Data supplied section start
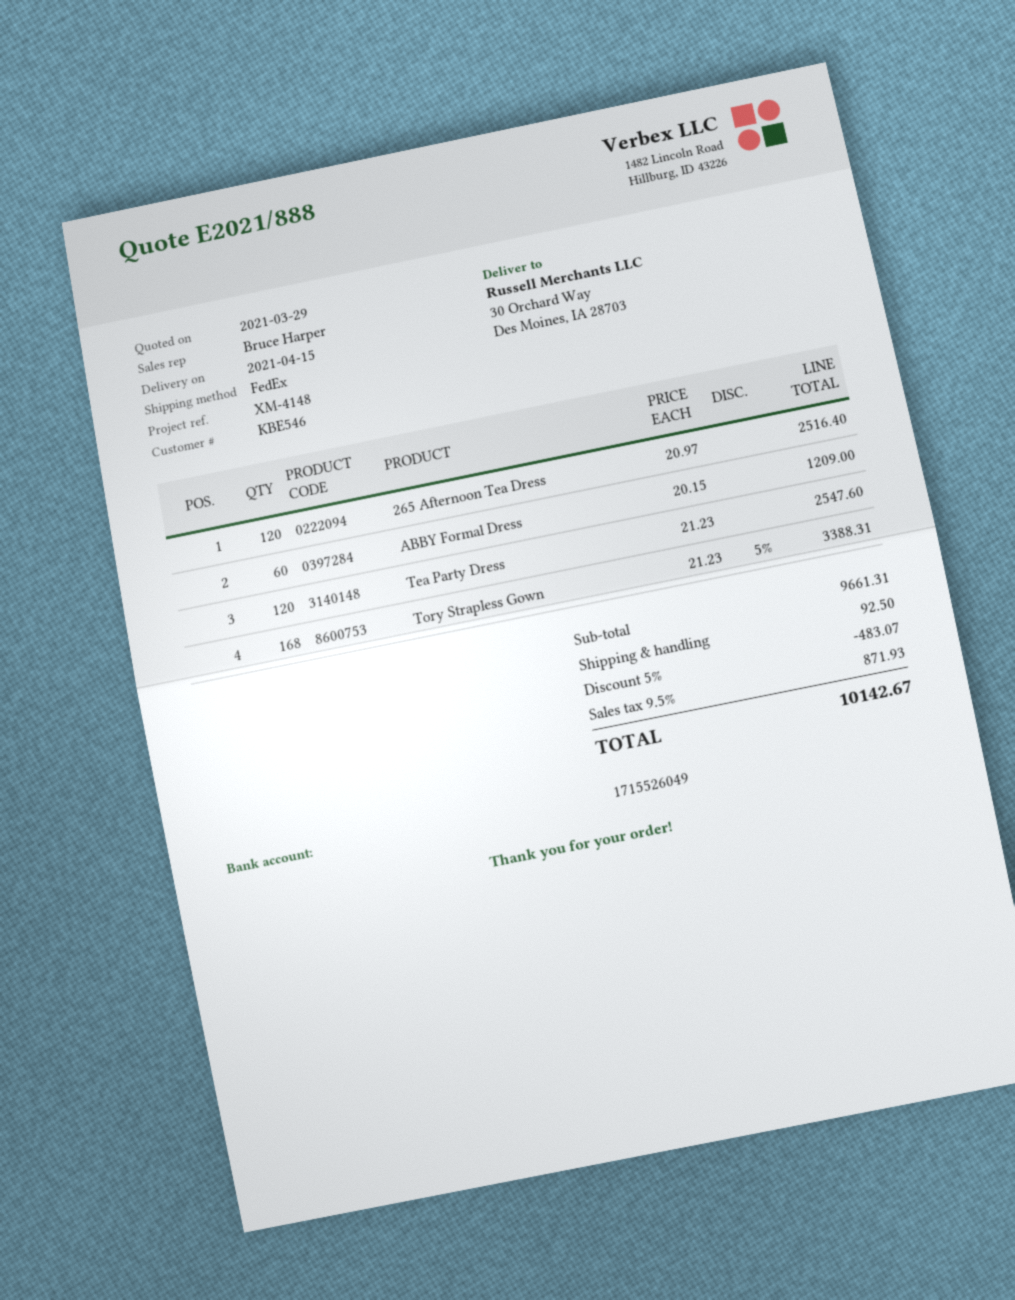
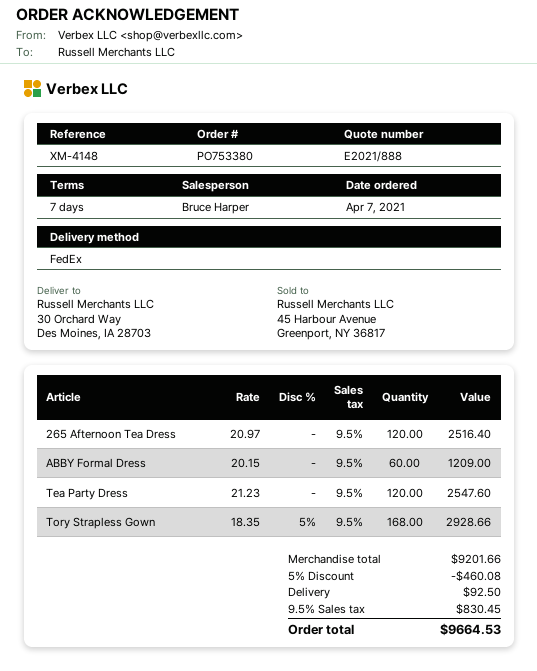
Tory Strapless Gown: 168 x 21.23 - 5% = 3388.31 -> 168 x 18.35 - 5% = 2928.66
subtotal: 9661.31 -> 9201.66
discount: 5% = 483.07 -> 5% = 460.08
tax: 9.5% = 871.93 -> 9.5% = 830.45
total: 10142.67 -> 9664.53

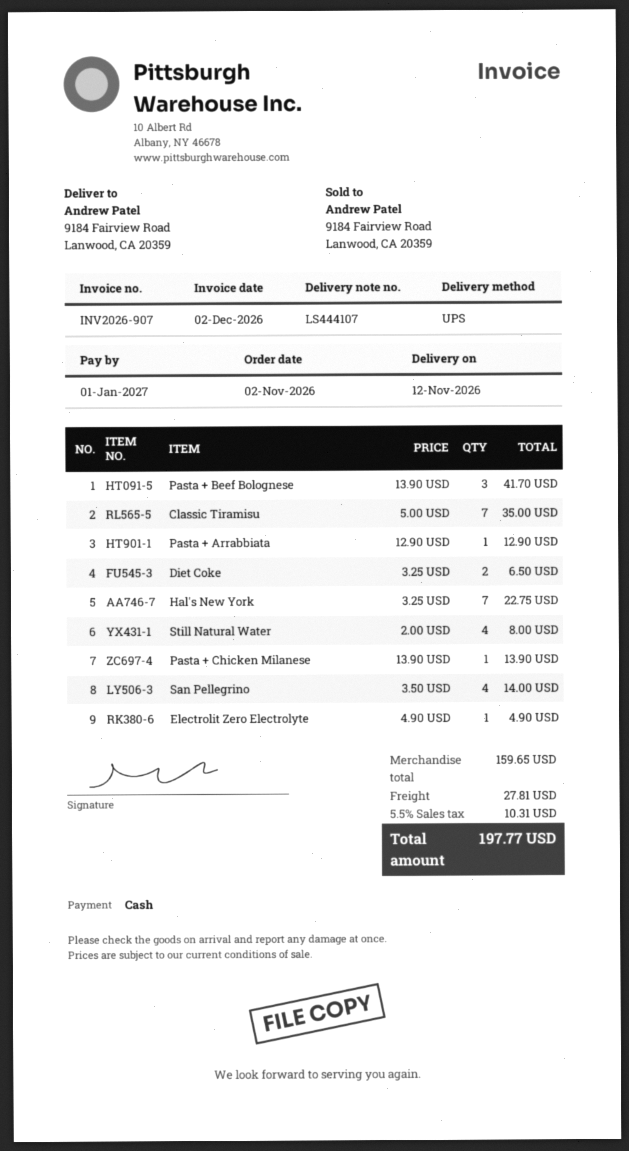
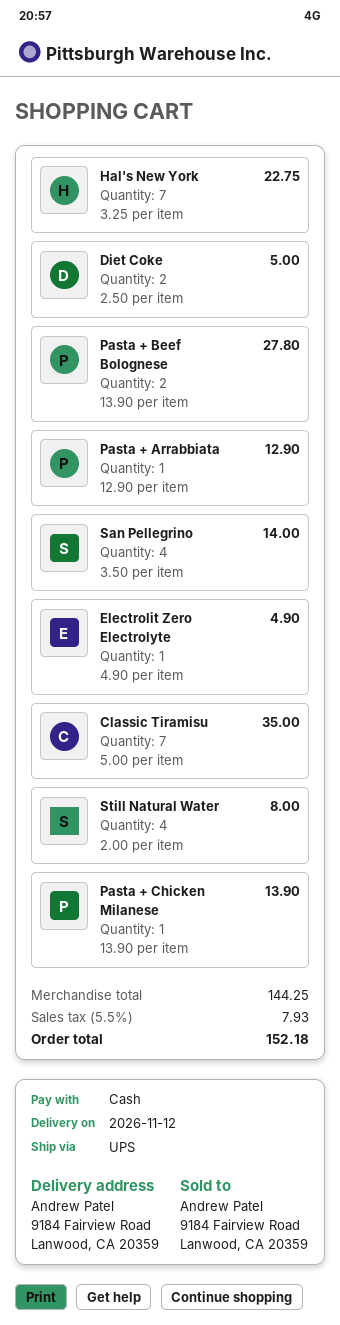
Pasta + Beef Bolognese: 3 x 13.90 = 41.70 -> 2 x 13.90 = 27.80
Diet Coke: 2 x 3.25 = 6.50 -> 2 x 2.50 = 5.00
subtotal: 159.65 -> 144.25
shipping: 27.81 -> none
tax: 5.5% = 10.31 -> 5.5% = 7.93
total: 197.77 -> 152.18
Data supplied section end
Everything from the line with "subtotal: 159.65 -> 144.25" through the last line of the data above, please return word for word, and no other line.

subtotal: 159.65 -> 144.25
shipping: 27.81 -> none
tax: 5.5% = 10.31 -> 5.5% = 7.93
total: 197.77 -> 152.18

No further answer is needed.